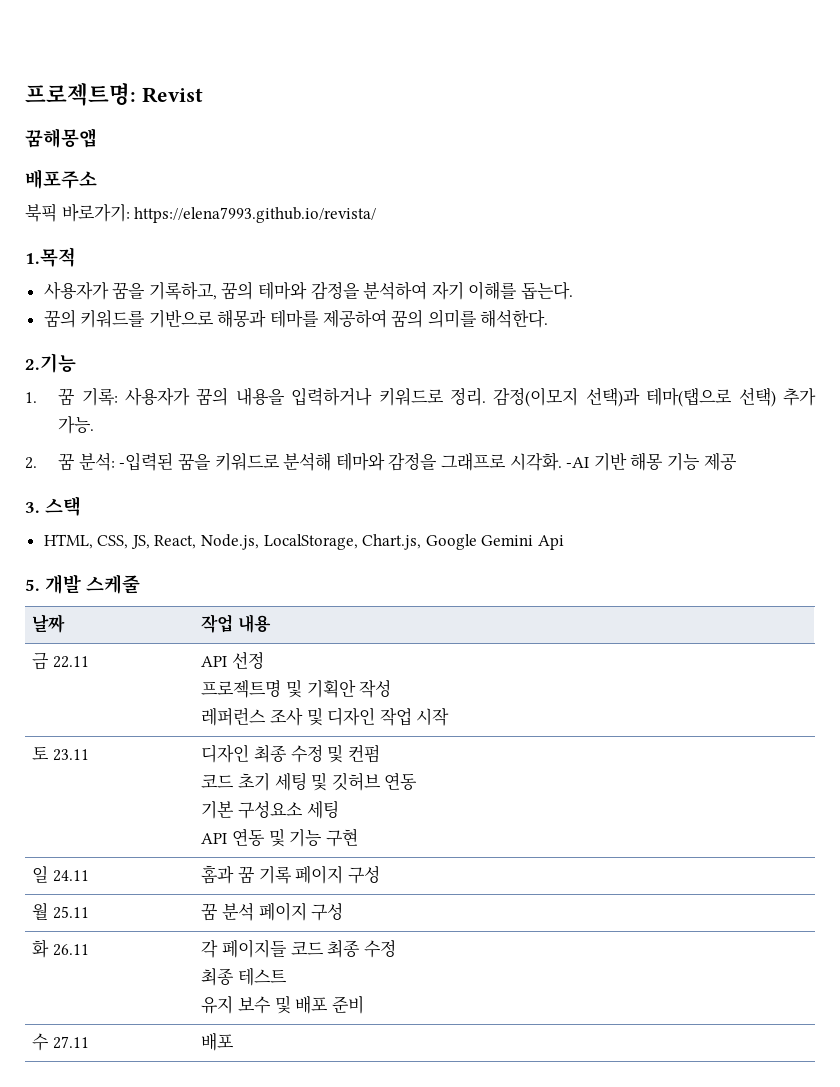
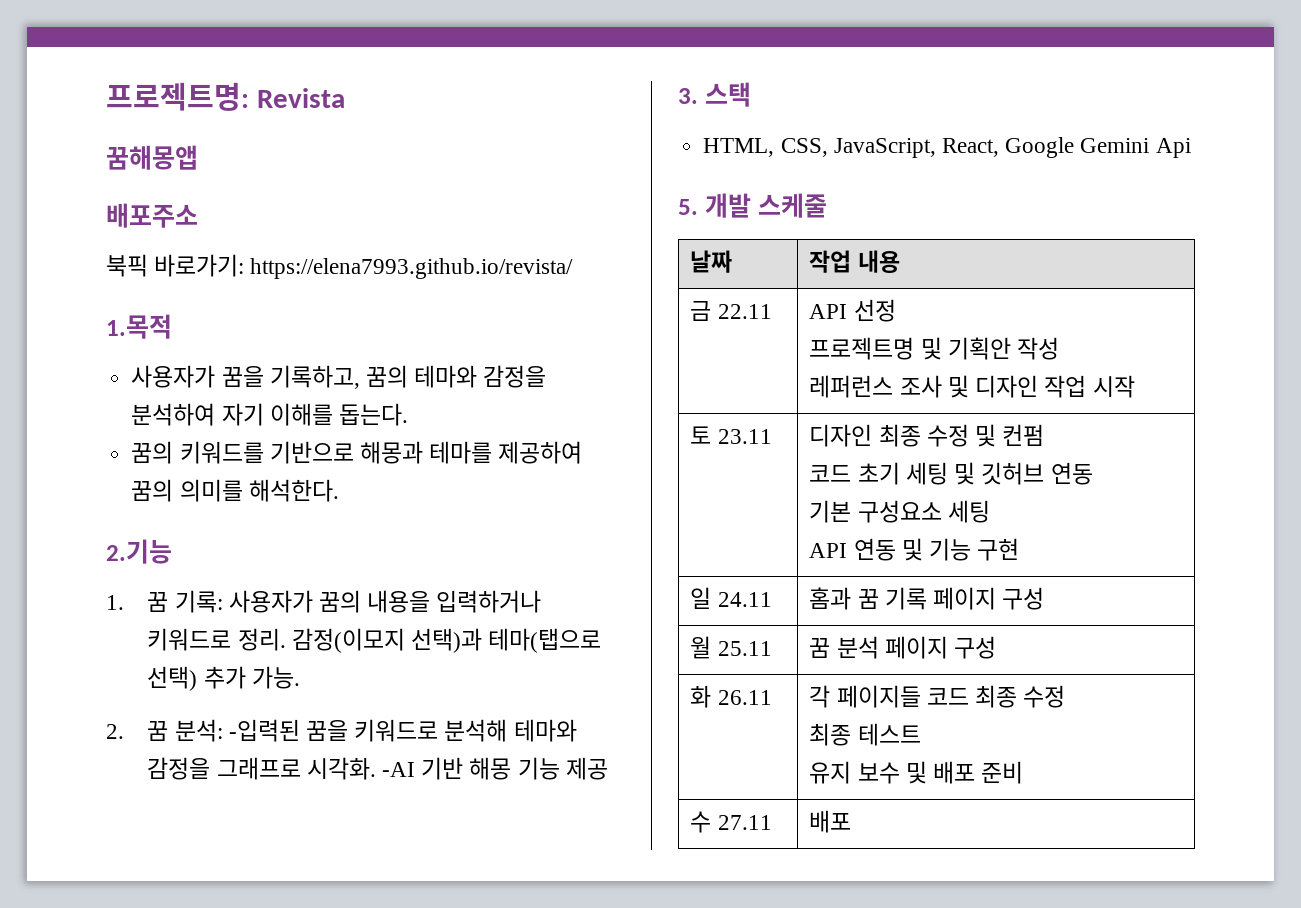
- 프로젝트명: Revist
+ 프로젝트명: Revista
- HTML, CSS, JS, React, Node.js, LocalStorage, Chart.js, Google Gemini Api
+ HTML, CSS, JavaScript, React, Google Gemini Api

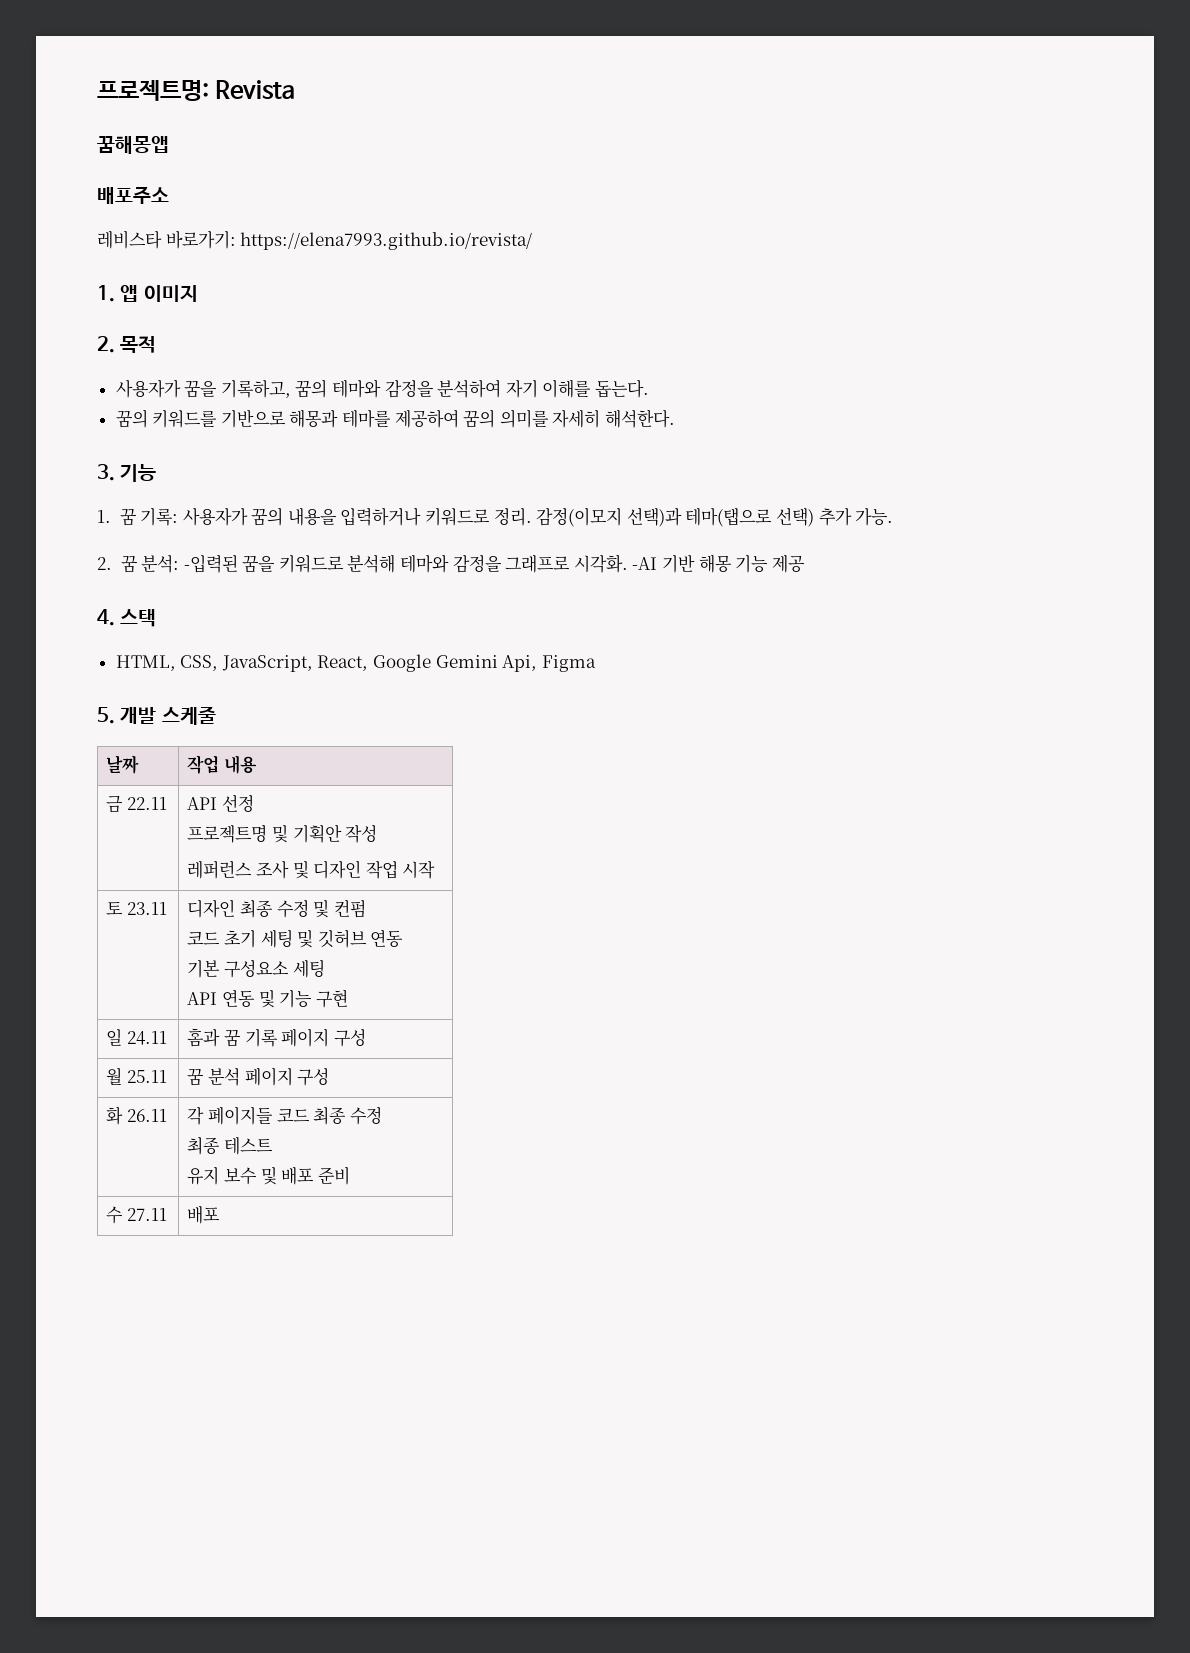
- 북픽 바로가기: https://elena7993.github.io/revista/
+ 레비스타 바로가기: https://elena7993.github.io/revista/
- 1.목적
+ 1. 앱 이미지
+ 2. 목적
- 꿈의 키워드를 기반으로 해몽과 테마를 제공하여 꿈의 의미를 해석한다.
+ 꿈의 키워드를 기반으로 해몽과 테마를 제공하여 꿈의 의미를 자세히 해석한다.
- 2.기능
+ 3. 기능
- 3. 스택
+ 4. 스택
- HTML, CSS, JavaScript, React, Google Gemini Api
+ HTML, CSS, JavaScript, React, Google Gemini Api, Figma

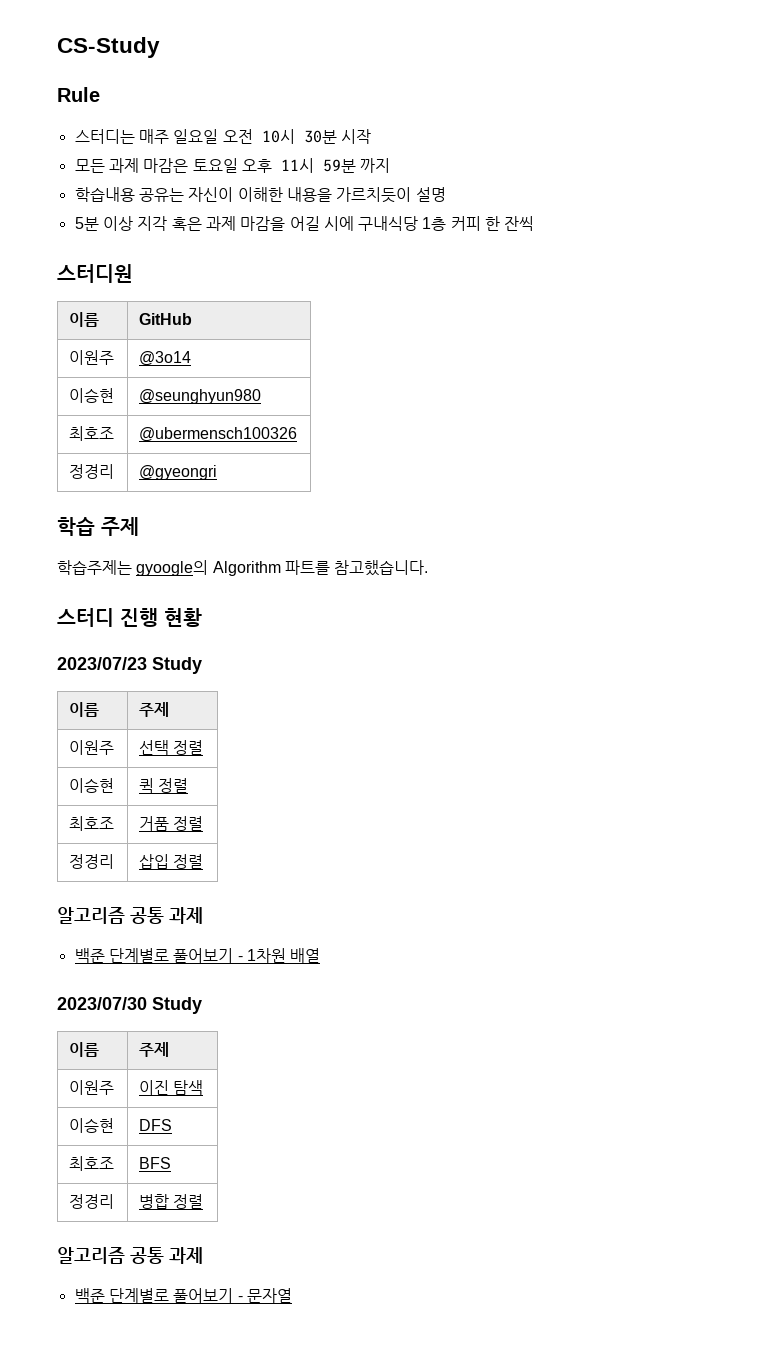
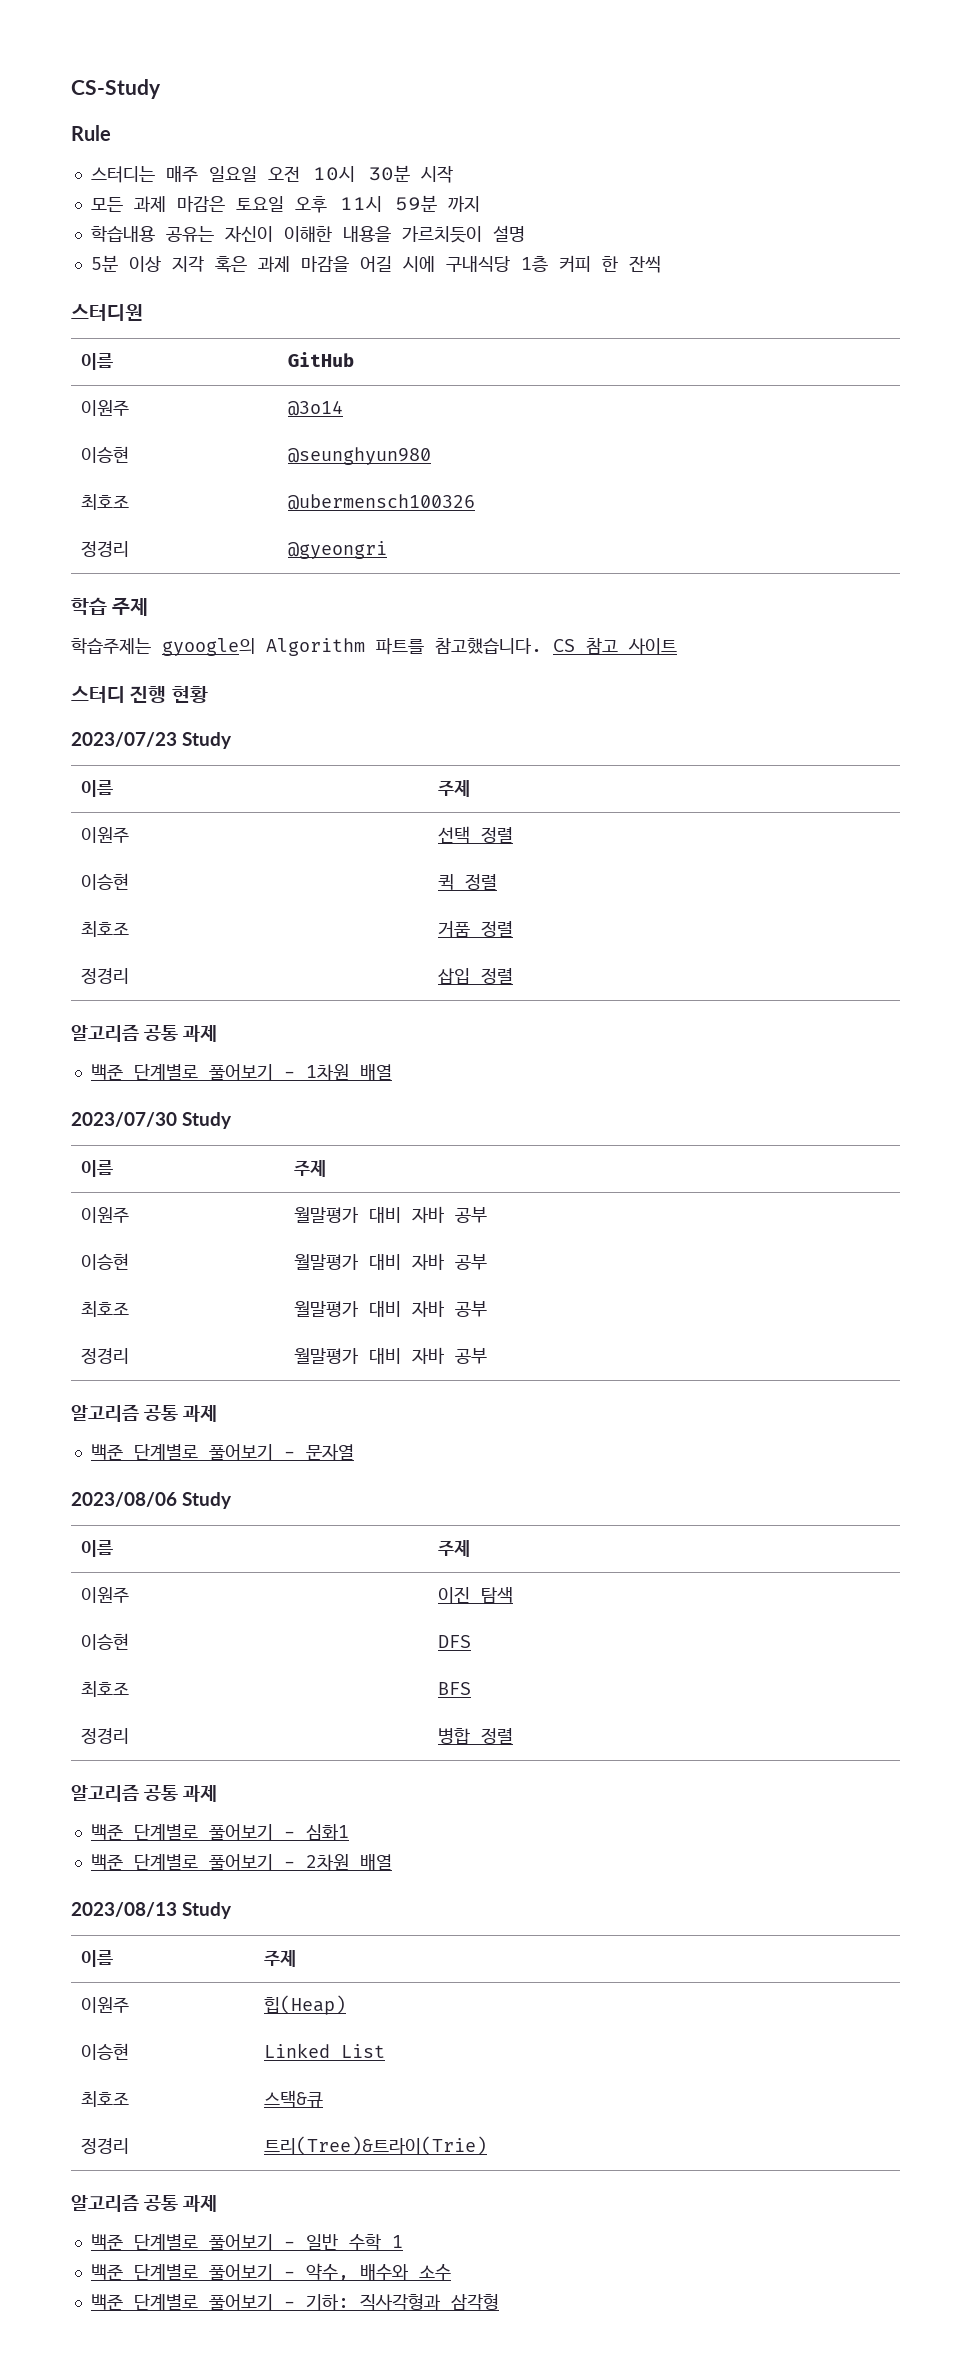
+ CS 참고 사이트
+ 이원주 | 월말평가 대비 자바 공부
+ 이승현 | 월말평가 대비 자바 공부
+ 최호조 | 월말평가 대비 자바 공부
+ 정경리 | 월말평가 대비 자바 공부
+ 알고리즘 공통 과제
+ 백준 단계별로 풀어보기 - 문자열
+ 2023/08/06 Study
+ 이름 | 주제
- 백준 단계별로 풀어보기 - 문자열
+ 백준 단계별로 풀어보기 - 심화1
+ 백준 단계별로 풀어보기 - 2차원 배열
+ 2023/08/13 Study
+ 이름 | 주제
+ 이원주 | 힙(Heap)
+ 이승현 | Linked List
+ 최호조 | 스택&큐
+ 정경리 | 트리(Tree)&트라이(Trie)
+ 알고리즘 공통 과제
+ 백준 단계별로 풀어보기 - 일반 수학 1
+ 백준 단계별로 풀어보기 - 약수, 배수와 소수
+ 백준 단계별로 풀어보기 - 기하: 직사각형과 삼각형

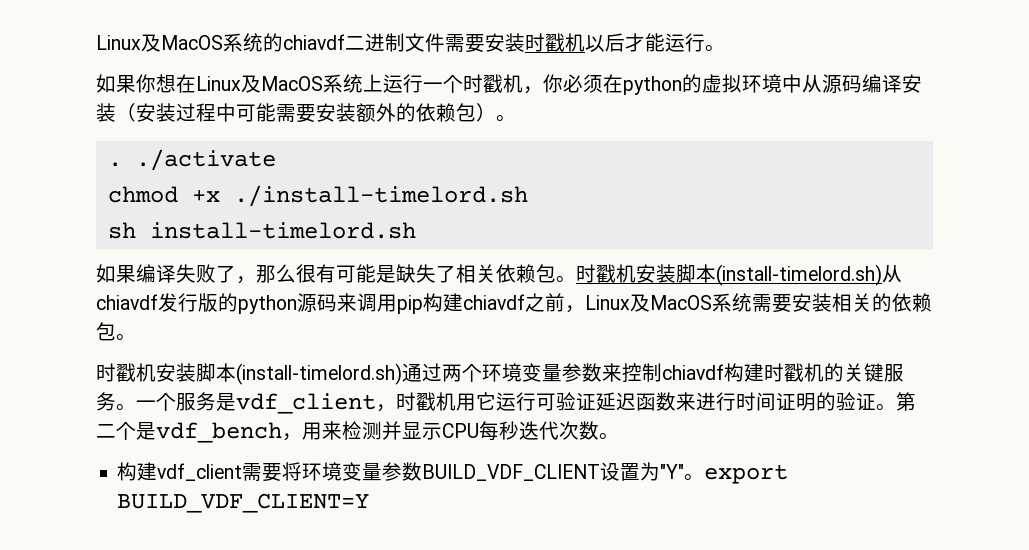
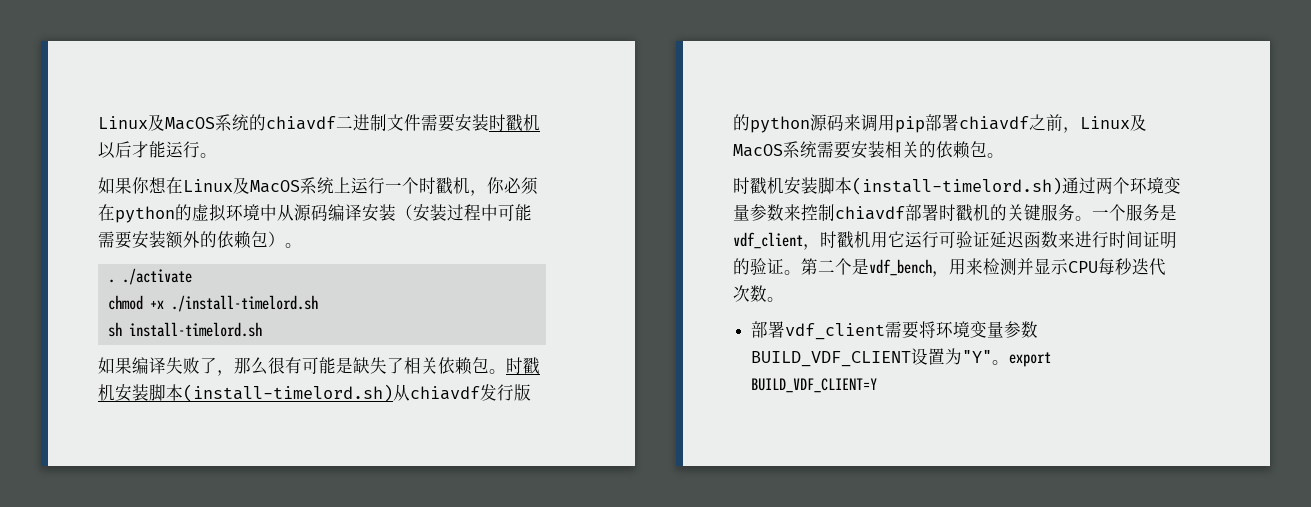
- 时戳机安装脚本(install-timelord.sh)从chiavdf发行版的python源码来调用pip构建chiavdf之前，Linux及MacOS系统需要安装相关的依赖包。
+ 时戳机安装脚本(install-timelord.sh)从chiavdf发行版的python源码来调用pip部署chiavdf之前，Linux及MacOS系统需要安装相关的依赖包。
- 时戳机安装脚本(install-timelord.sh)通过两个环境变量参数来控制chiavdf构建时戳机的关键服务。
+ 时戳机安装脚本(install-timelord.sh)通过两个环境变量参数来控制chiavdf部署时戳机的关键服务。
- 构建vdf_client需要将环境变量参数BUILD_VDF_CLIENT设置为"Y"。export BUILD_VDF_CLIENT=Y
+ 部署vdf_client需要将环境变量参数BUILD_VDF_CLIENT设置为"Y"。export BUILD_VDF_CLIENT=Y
* * * * *
Output the lines above verbatim, images excluded.

- 프로젝트명: Revist
+ 프로젝트명: Revista
- HTML, CSS, JS, React, Node.js, LocalStorage, Chart.js, Google Gemini Api
+ HTML, CSS, JavaScript, React, Google Gemini Api

- 북픽 바로가기: https://elena7993.github.io/revista/
+ 레비스타 바로가기: https://elena7993.github.io/revista/
- 1.목적
+ 1. 앱 이미지
+ 2. 목적
- 꿈의 키워드를 기반으로 해몽과 테마를 제공하여 꿈의 의미를 해석한다.
+ 꿈의 키워드를 기반으로 해몽과 테마를 제공하여 꿈의 의미를 자세히 해석한다.
- 2.기능
+ 3. 기능
- 3. 스택
+ 4. 스택
- HTML, CSS, JavaScript, React, Google Gemini Api
+ HTML, CSS, JavaScript, React, Google Gemini Api, Figma

+ CS 참고 사이트
+ 이원주 | 월말평가 대비 자바 공부
+ 이승현 | 월말평가 대비 자바 공부
+ 최호조 | 월말평가 대비 자바 공부
+ 정경리 | 월말평가 대비 자바 공부
+ 알고리즘 공통 과제
+ 백준 단계별로 풀어보기 - 문자열
+ 2023/08/06 Study
+ 이름 | 주제
- 백준 단계별로 풀어보기 - 문자열
+ 백준 단계별로 풀어보기 - 심화1
+ 백준 단계별로 풀어보기 - 2차원 배열
+ 2023/08/13 Study
+ 이름 | 주제
+ 이원주 | 힙(Heap)
+ 이승현 | Linked List
+ 최호조 | 스택&큐
+ 정경리 | 트리(Tree)&트라이(Trie)
+ 알고리즘 공통 과제
+ 백준 단계별로 풀어보기 - 일반 수학 1
+ 백준 단계별로 풀어보기 - 약수, 배수와 소수
+ 백준 단계별로 풀어보기 - 기하: 직사각형과 삼각형

- 时戳机安装脚本(install-timelord.sh)从chiavdf发行版的python源码来调用pip构建chiavdf之前，Linux及MacOS系统需要安装相关的依赖包。
+ 时戳机安装脚本(install-timelord.sh)从chiavdf发行版的python源码来调用pip部署chiavdf之前，Linux及MacOS系统需要安装相关的依赖包。
- 时戳机安装脚本(install-timelord.sh)通过两个环境变量参数来控制chiavdf构建时戳机的关键服务。
+ 时戳机安装脚本(install-timelord.sh)通过两个环境变量参数来控制chiavdf部署时戳机的关键服务。
- 构建vdf_client需要将环境变量参数BUILD_VDF_CLIENT设置为"Y"。export BUILD_VDF_CLIENT=Y
+ 部署vdf_client需要将环境变量参数BUILD_VDF_CLIENT设置为"Y"。export BUILD_VDF_CLIENT=Y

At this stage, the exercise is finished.